> **PROMPT**:
When you restate the entries that follow, keep every word exactly and drop the pictures.

Web page edit records:
——————

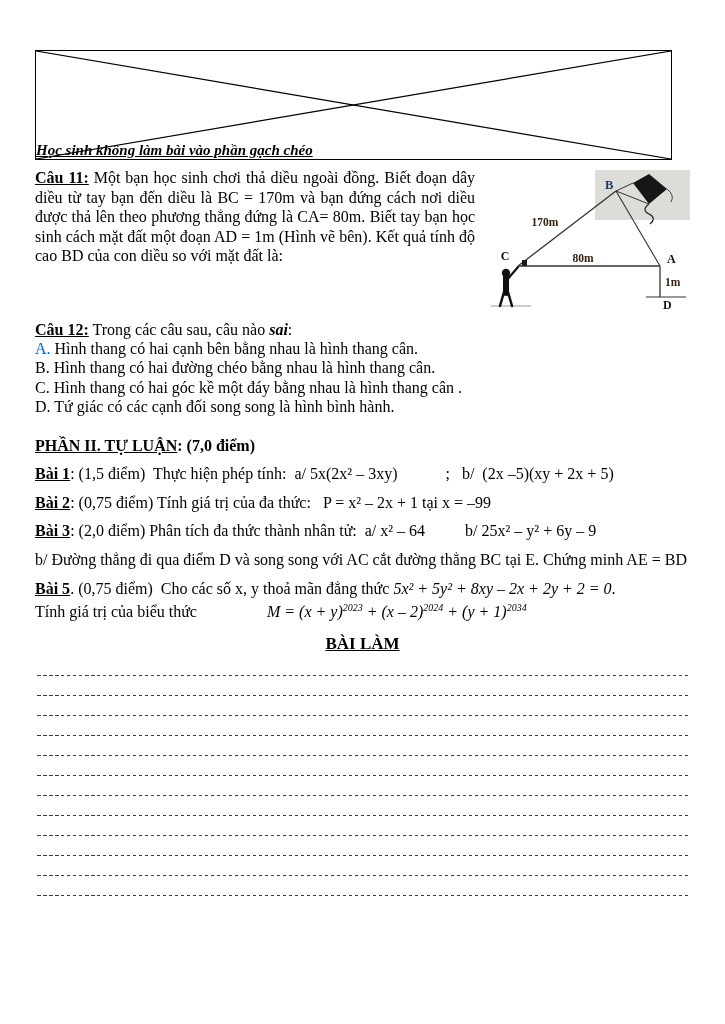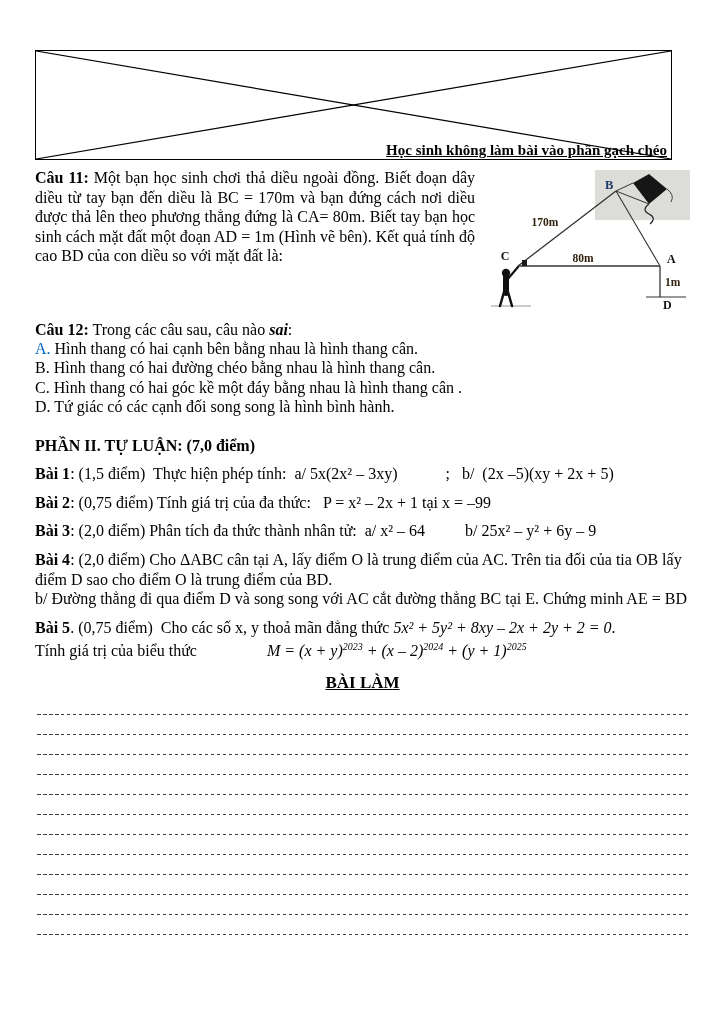--- a/index.html
+++ b/index.html
@@ -18,7 +18,7 @@
   .cross line { stroke: #000; stroke-width: 1.2; }
   .notice-text {
     position: absolute; left: 0; right: 4px; bottom: 0px;
-    text-align: right; font-weight: bold; 
+    text-align: left; font-weight: bold; font-style: italic;
     text-decoration: underline; font-size: 15px; background: transparent;
   }
 

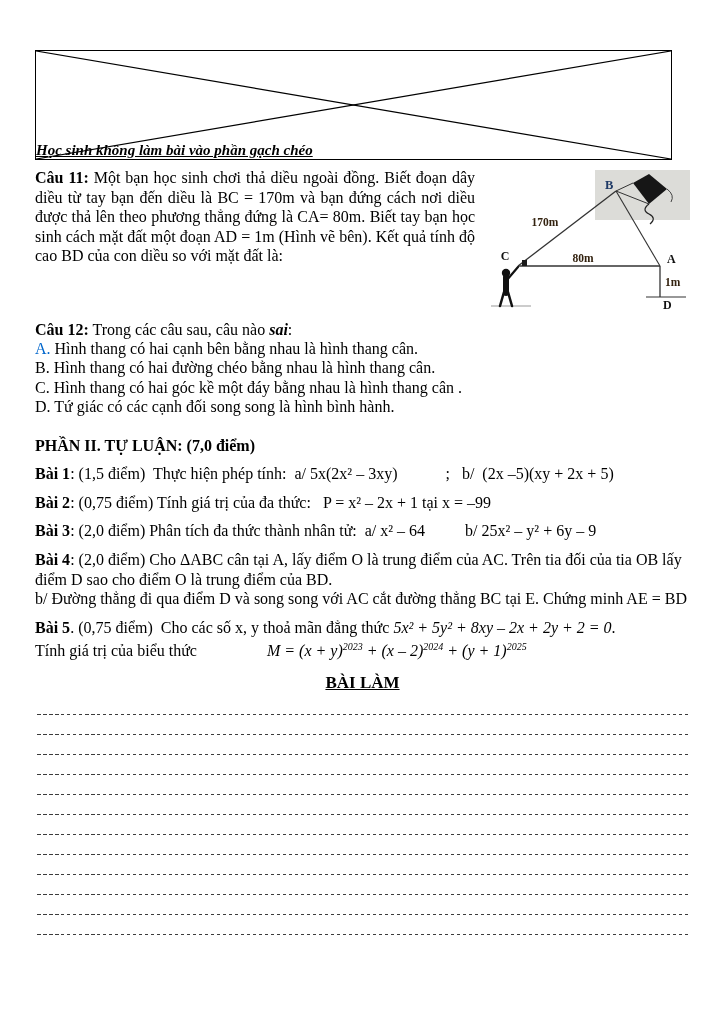--- a/index.html
+++ b/index.html
@@ -23,7 +23,7 @@
   }
 
   .bold { font-weight: bold; }
-  .bu { font-weight: bold; }
+  .bu { font-weight: bold; text-decoration: underline; }
   .bi { font-weight: bold; font-style: italic; }
   .red { color: #C00000; }
   .blue { color: #0066CC; }

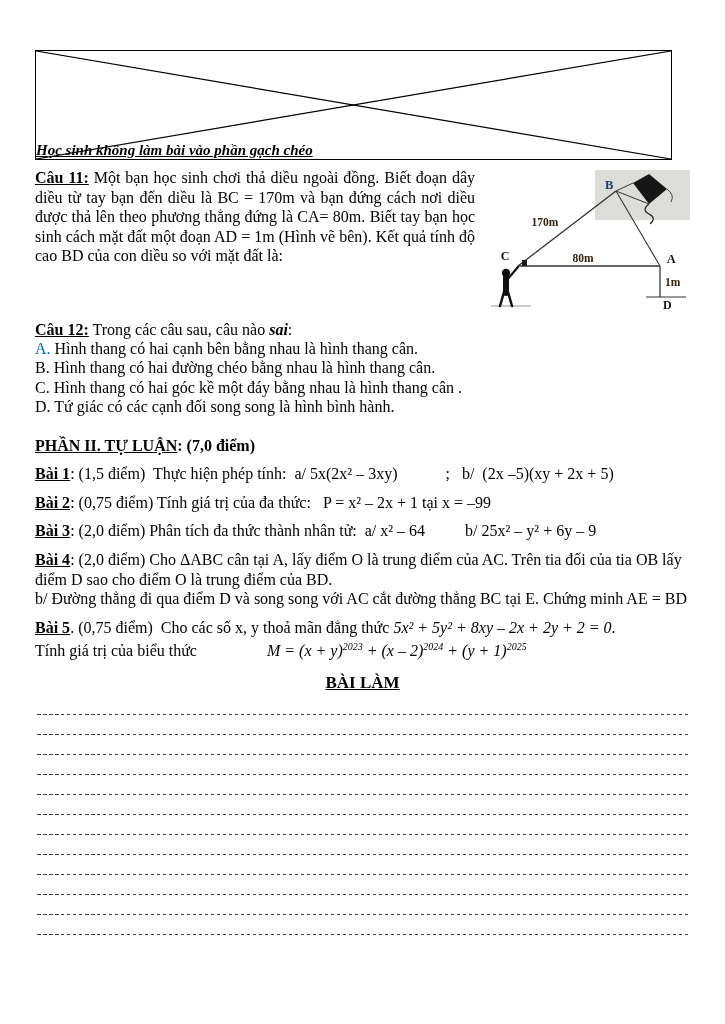--- a/index.html
+++ b/index.html
@@ -129,7 +129,6 @@
   <p class="ex"><span class="bu">Bài 3</span><span class="ex-text">: (2,0 điểm) Phân tích đa thức thành nhân tử:  a/ x² – 64          b/ 25x² – y² + 6y – 9</span></p>
 
   <div class="ex">
-    <p><span class="bu">Bài 4</span><span>: (2,0 điểm) Cho ΔABC cân tại A, lấy điểm O là trung điểm của AC. Trên tia đối của tia OB lấy điểm D sao cho điểm O là trung điểm của BD.</span></p>
     <p>b/ Đường thẳng đi qua điểm D và song song với AC cắt đường thẳng BC tại E. Chứng minh AE = BD</p>
   </div>
 

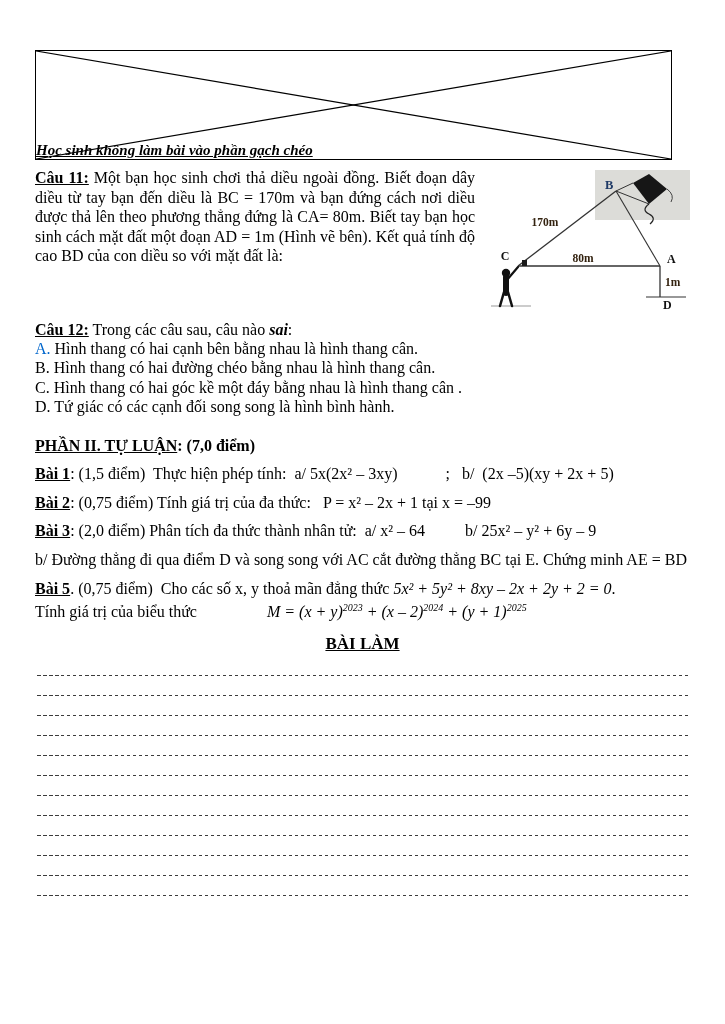--- a/index.html
+++ b/index.html
@@ -134,7 +134,7 @@
 
   <div class="ex">
     <p><span class="bu">Bài 5</span><span class="ex-text">. (0,75 điểm)  Cho các số x, y thoả mãn đẳng thức </span><span class="math">5x² + 5y² + 8xy – 2x + 2y + 2 = 0</span><span>.</span></p>
-    <p class="m-line"><span>Tính giá trị của biểu thức</span><span class="math m-expr"><span>M = (x + y)</span><sup>2023</sup><span> + (x – 2)</span><sup>2024</sup><span> + (y + 1)</span><sup>2025</sup></span></p>
+    <p class="m-line"><span>Tính giá trị của biểu thức</span><span class="math m-expr"><span>M = (x + y)</span><sup>2023</sup><span> + (x – 2)</span><sup>2024</sup><span> + (y + 1)</span><sup>2034</sup></span></p>
   </div>
 
   <div class="bailam-title">BÀI LÀM</div>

——————

> **THE COMPLETED TASK**:
--- a/index.html
+++ b/index.html
@@ -18,7 +18,7 @@
   .cross line { stroke: #000; stroke-width: 1.2; }
   .notice-text {
     position: absolute; left: 0; right: 4px; bottom: 0px;
-    text-align: right; font-weight: bold; 
+    text-align: left; font-weight: bold; font-style: italic;
     text-decoration: underline; font-size: 15px; background: transparent;
   }
 

--- a/index.html
+++ b/index.html
@@ -23,7 +23,7 @@
   }
 
   .bold { font-weight: bold; }
-  .bu { font-weight: bold; }
+  .bu { font-weight: bold; text-decoration: underline; }
   .bi { font-weight: bold; font-style: italic; }
   .red { color: #C00000; }
   .blue { color: #0066CC; }

--- a/index.html
+++ b/index.html
@@ -129,7 +129,6 @@
   <p class="ex"><span class="bu">Bài 3</span><span class="ex-text">: (2,0 điểm) Phân tích đa thức thành nhân tử:  a/ x² – 64          b/ 25x² – y² + 6y – 9</span></p>
 
   <div class="ex">
-    <p><span class="bu">Bài 4</span><span>: (2,0 điểm) Cho ΔABC cân tại A, lấy điểm O là trung điểm của AC. Trên tia đối của tia OB lấy điểm D sao cho điểm O là trung điểm của BD.</span></p>
     <p>b/ Đường thẳng đi qua điểm D và song song với AC cắt đường thẳng BC tại E. Chứng minh AE = BD</p>
   </div>
 

--- a/index.html
+++ b/index.html
@@ -134,7 +134,7 @@
 
   <div class="ex">
     <p><span class="bu">Bài 5</span><span class="ex-text">. (0,75 điểm)  Cho các số x, y thoả mãn đẳng thức </span><span class="math">5x² + 5y² + 8xy – 2x + 2y + 2 = 0</span><span>.</span></p>
-    <p class="m-line"><span>Tính giá trị của biểu thức</span><span class="math m-expr"><span>M = (x + y)</span><sup>2023</sup><span> + (x – 2)</span><sup>2024</sup><span> + (y + 1)</span><sup>2025</sup></span></p>
+    <p class="m-line"><span>Tính giá trị của biểu thức</span><span class="math m-expr"><span>M = (x + y)</span><sup>2023</sup><span> + (x – 2)</span><sup>2024</sup><span> + (y + 1)</span><sup>2034</sup></span></p>
   </div>
 
   <div class="bailam-title">BÀI LÀM</div>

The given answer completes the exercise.